Josiah Stoddard Johnston was an American lawyer and politician. He was United States Senator from Louisiana from 1824 to 1833.
Background
Josiah Johnston was born on November 24, 1784, at Salisbury, Connecticut, United States, where the Johnstons, who were of Scottish ancestry, possessed some property and local influence. He was the son of John and Mary (Stoddard) Johnston, and a half-brother of General Albert Sidney Johnston. His father, a physician, removed to Kentucky in 1788, and settled in Washington, where he lived until his death in 1831.
Education
When Josiah was twelve years of age, his father took him to New Haven, Connecticut, where he attended school for some years, but when ready for college he returned to Kentucky and entered Transylvania University at Lexington, graduating in 1802. He then studied law with William T. Barry of Lexington, who was one of the leaders of the Kentucky bar.
Career
In 1805, after completing his law studies, Josiah Johnston emigrated to the newly acquired territory of Louisiana and settled in Alexandria, then a frontier village. Here he opened a law office and rapidly gained wealth and distinction. He was elected to the first Louisiana territorial legislature and continued a member of that body until statehood was acquired in 1812. From 1812 to 1821 he was a Louisiana district judge.

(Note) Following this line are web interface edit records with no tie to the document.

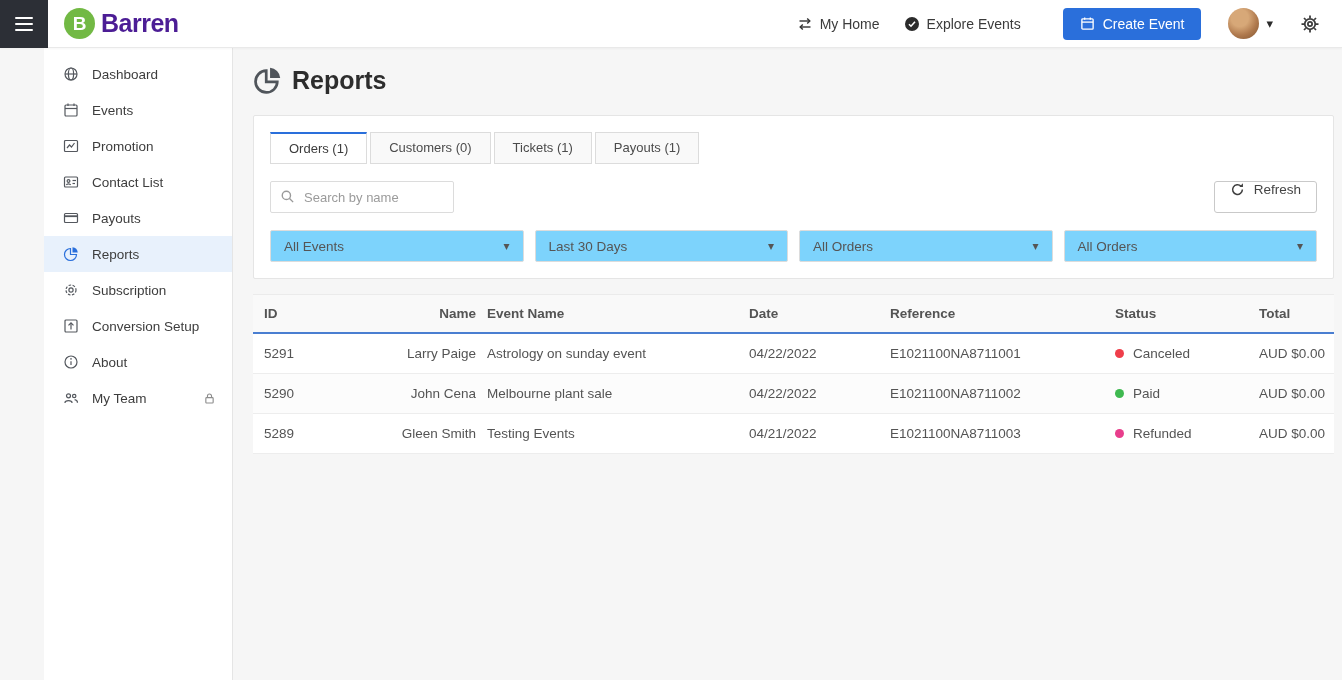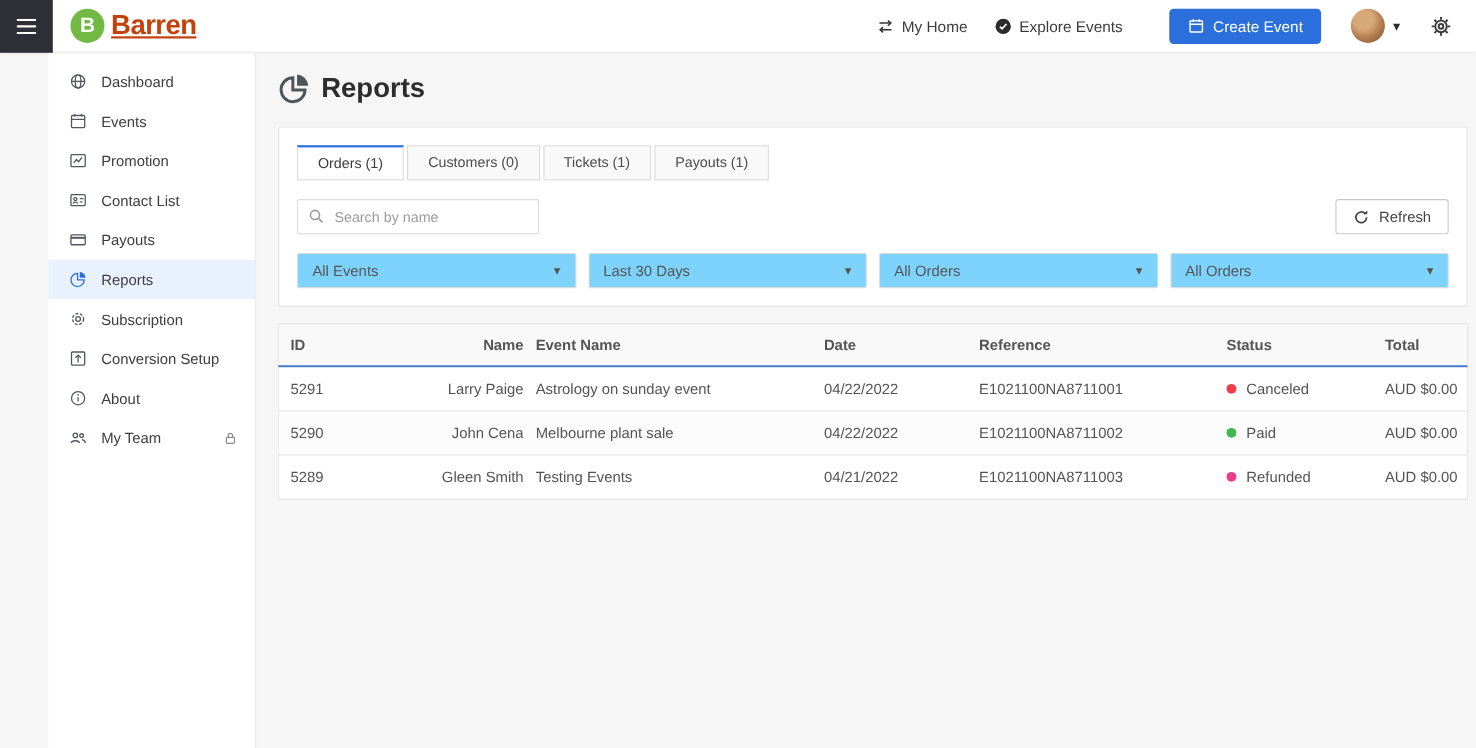--- a/index.html
+++ b/index.html
@@ -12,7 +12,7 @@
   .hamburger { width:48px; height:48px; background:#2c2f36; display:flex; align-items:center; justify-content:center; cursor:pointer; flex:0 0 48px; }
   .brand { display:flex; align-items:center; margin-left:16px; cursor:pointer; }
   .brand-circle { width:31px; height:31px; border-radius:50%; background:#72b944; color:#fff; font-weight:bold; font-size:19px; display:flex; align-items:center; justify-content:center; }
-  .brand-name { font-size:25px; font-weight:bold; color:#c2410c; margin-left:6px; letter-spacing:-0.5px;text-decoration:underline; }
+  .brand-name { font-size:25px; font-weight:bold; color:#4c1d95; margin-left:6px; letter-spacing:-0.5px; }
   .topbar-right { margin-left:auto; display:flex; align-items:center; padding-right:22px; }
   .top-link { display:flex; align-items:center; gap:7px; font-size:14px; color:#3b3b3b; cursor:pointer;justify-content:flex-end; }
   .top-link + .top-link { margin-left:24px; }

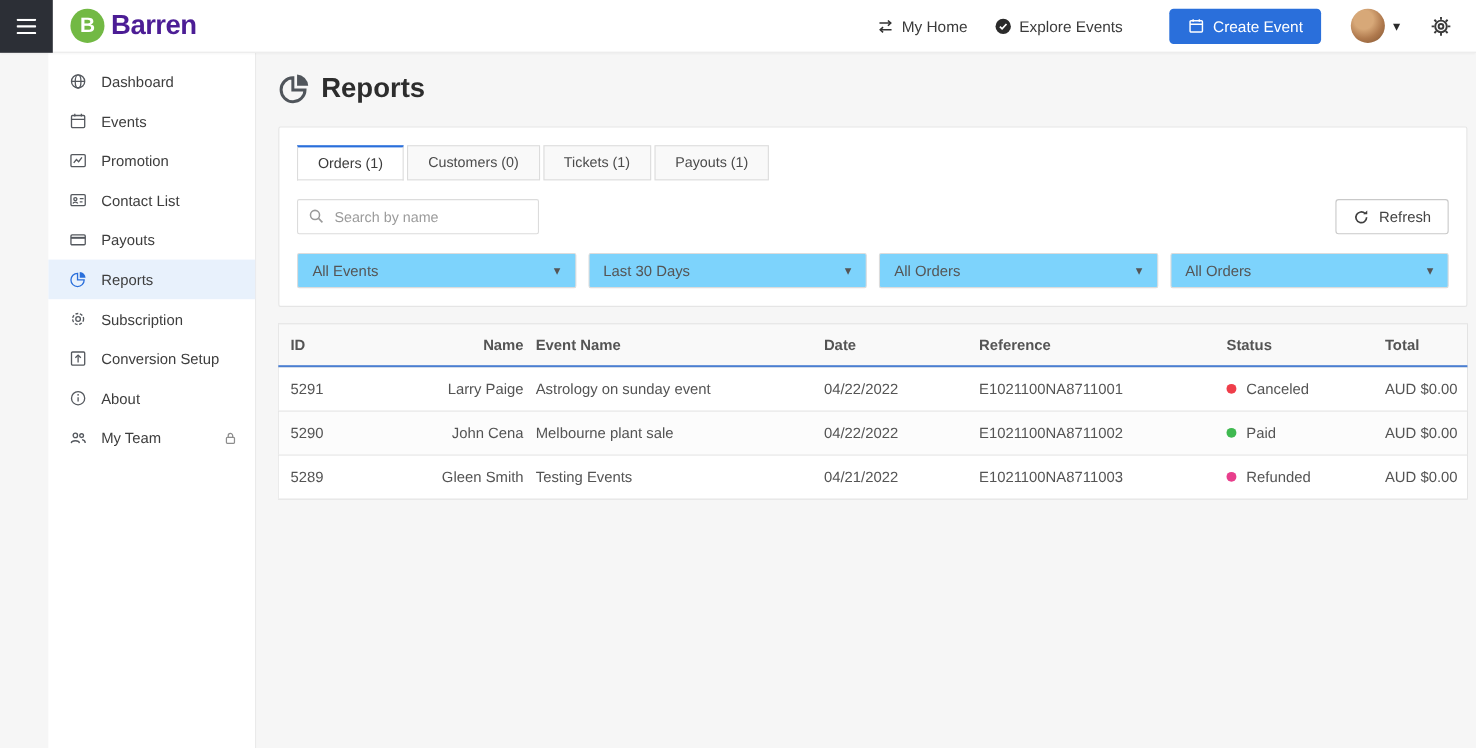--- a/index.html
+++ b/index.html
@@ -43,7 +43,7 @@
   .toolbar { margin-top:17px; display:flex; align-items:center; justify-content:space-between; }
   .search-wrap { position:relative; width:220px; }
   .search-wrap .search-ic { position:absolute; left:10px; top:8px; color:#9a9a9a; }
-  .search-input { width:220px; height:32px; border:1px solid #dcdcdc; border-radius:2px; padding:0 10px 0 33px; font-size:13px; font-family:"Liberation Sans", sans-serif; color:#ef4444; }
+  .search-input { width:184px; height:32px; border:1px solid #dcdcdc; border-radius:2px; padding:0 10px 0 33px; font-size:13px; font-family:"Liberation Sans", sans-serif; color:#ef4444; }
   .search-input::placeholder { color:#9b9b9b; }
   .refresh-btn { height:32px; background:#fff; border:1px solid #c9c9c9; border-radius:3px; padding:0 15px; font-size:13.5px; color:#444; font-family:"Liberation Sans", sans-serif; display:flex; align-items:center; gap:9px; cursor:pointer; }
   .refresh-btn .r-ic { color:#3f3f3f; display:flex; align-items:center; }

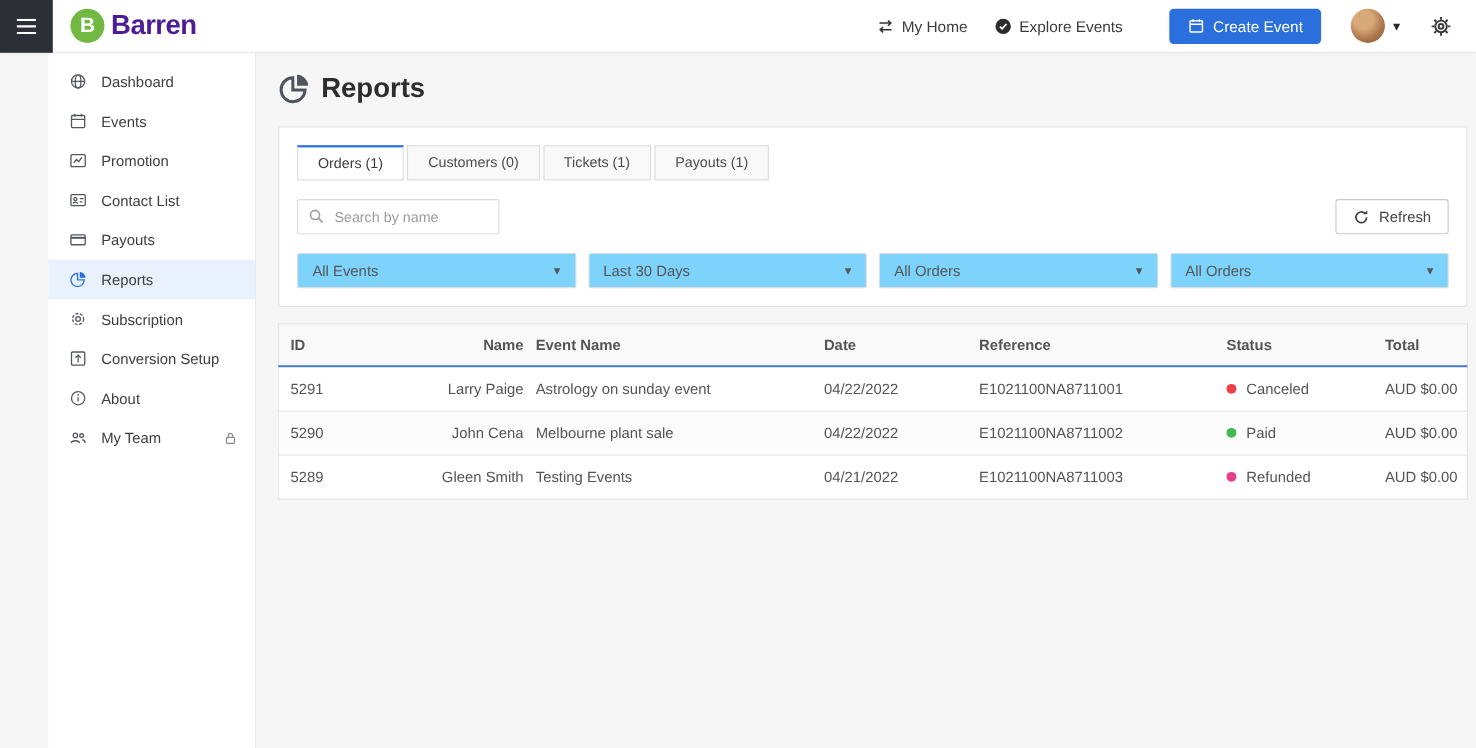--- a/index.html
+++ b/index.html
@@ -45,7 +45,7 @@
   .search-wrap .search-ic { position:absolute; left:10px; top:8px; color:#9a9a9a; }
   .search-input { width:184px; height:32px; border:1px solid #dcdcdc; border-radius:2px; padding:0 10px 0 33px; font-size:13px; font-family:"Liberation Sans", sans-serif; color:#ef4444; }
   .search-input::placeholder { color:#9b9b9b; }
-  .refresh-btn { height:32px; background:#fff; border:1px solid #c9c9c9; border-radius:3px; padding:0 15px; font-size:13.5px; color:#444; font-family:"Liberation Sans", sans-serif; display:flex; align-items:center; gap:9px; cursor:pointer; }
+  .refresh-btn { height:32px; background:#fff; border:1px solid #c9c9c9; border-radius:3px; padding:0 15px; font-size:13.5px; color:#444; font-family:"Liberation Sans", sans-serif; display:flex; align-items:flex-start; gap:9px; cursor:pointer; }
   .refresh-btn .r-ic { color:#3f3f3f; display:flex; align-items:center; }
   .filters { margin-top:17px; display:flex; gap:11px; }
   .filter { flex:1; height:32px; border:1px solid #dcdcdc; border-radius:2px; background:#7dd3fc; display:flex; align-items:center; padding:0 13px; font-size:13.5px; color:#555; cursor:pointer; }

Toward the close of the War of 1812 Johston was elected commander of a regiment of volunteers, which he had aided in raising and helped to equip from his own means, and when Louisiana was invaded by the British they joined General Jackson at New Orleans, but too late to share in the victory of January 8, 1815.
In 1821 he was elected to the United States House of Representatives, and in 1823, when Senator James Brown of Louisiana resigned to accept an appointment as United States minister to France, Johnston was appointed to the vacancy. He was elected to the Senate in 1825, and reelected in 1831, this time by a legislature opposed to him in political opinion. For several years he was chairman of the committee on commerce, and he was also a member of the committee on finance. He took advantage of every opportunity to press upon the government the duty of seeking the mitigation of the rules of maritime warfare, urging especially that neutral ships should protect the goods on board regardless of ownership, and that articles of contraband should be limited to the smallest possible number.
Johnston was a close friend of Henry Clay, with whom he was in political affiliation, and, like the Kentucky statesman, he opposed the nullification movement of the early eighteen-thirties. He was killed on the morning of May 19, 1833, by an explosion of gunpowder which took place on the steamboat Lioness, on the Red River about forty miles above Alexandria, Louisiana, while he was on his way from New Orleans to Natchitoches.
Achievements
Connections
In 1814 Johnston married Eliza Sibley, daughter of Dr. John Sibley of Natchitoches.